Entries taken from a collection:

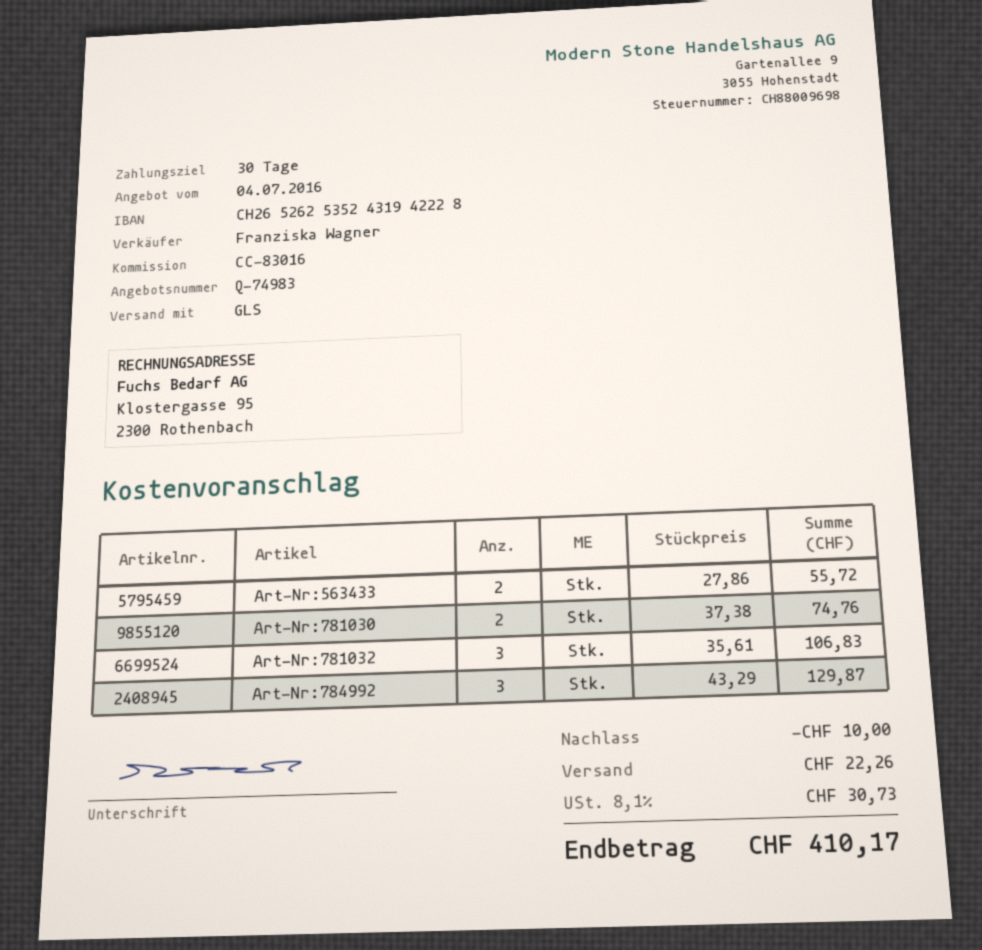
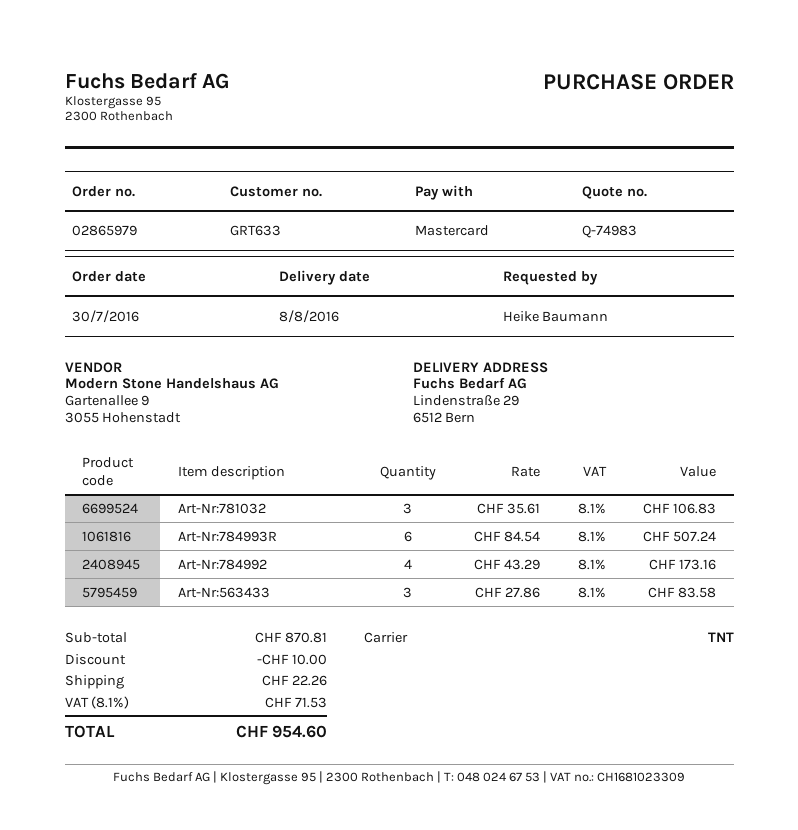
shipping method: GLS -> TNT
Art-Nr:563433: 2 x 27.86 = 55.72 -> 3 x 27.86 = 83.58
Art-Nr:781030: 2 x 37.38 = 74.76 -> none
Art-Nr:784992: 3 x 43.29 = 129.87 -> 4 x 43.29 = 173.16
Art-Nr:784993R: none -> 6 x 84.54 = 507.24
tax: 8.1% = 30.73 -> 8.1% = 71.53
total: 410.17 -> 954.60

### Problem statement:
Each entry above is to be restated exactly, without its images.

### Answer to the problem:
shipping method: GLS -> TNT
Art-Nr:563433: 2 x 27.86 = 55.72 -> 3 x 27.86 = 83.58
Art-Nr:781030: 2 x 37.38 = 74.76 -> none
Art-Nr:784992: 3 x 43.29 = 129.87 -> 4 x 43.29 = 173.16
Art-Nr:784993R: none -> 6 x 84.54 = 507.24
tax: 8.1% = 30.73 -> 8.1% = 71.53
total: 410.17 -> 954.60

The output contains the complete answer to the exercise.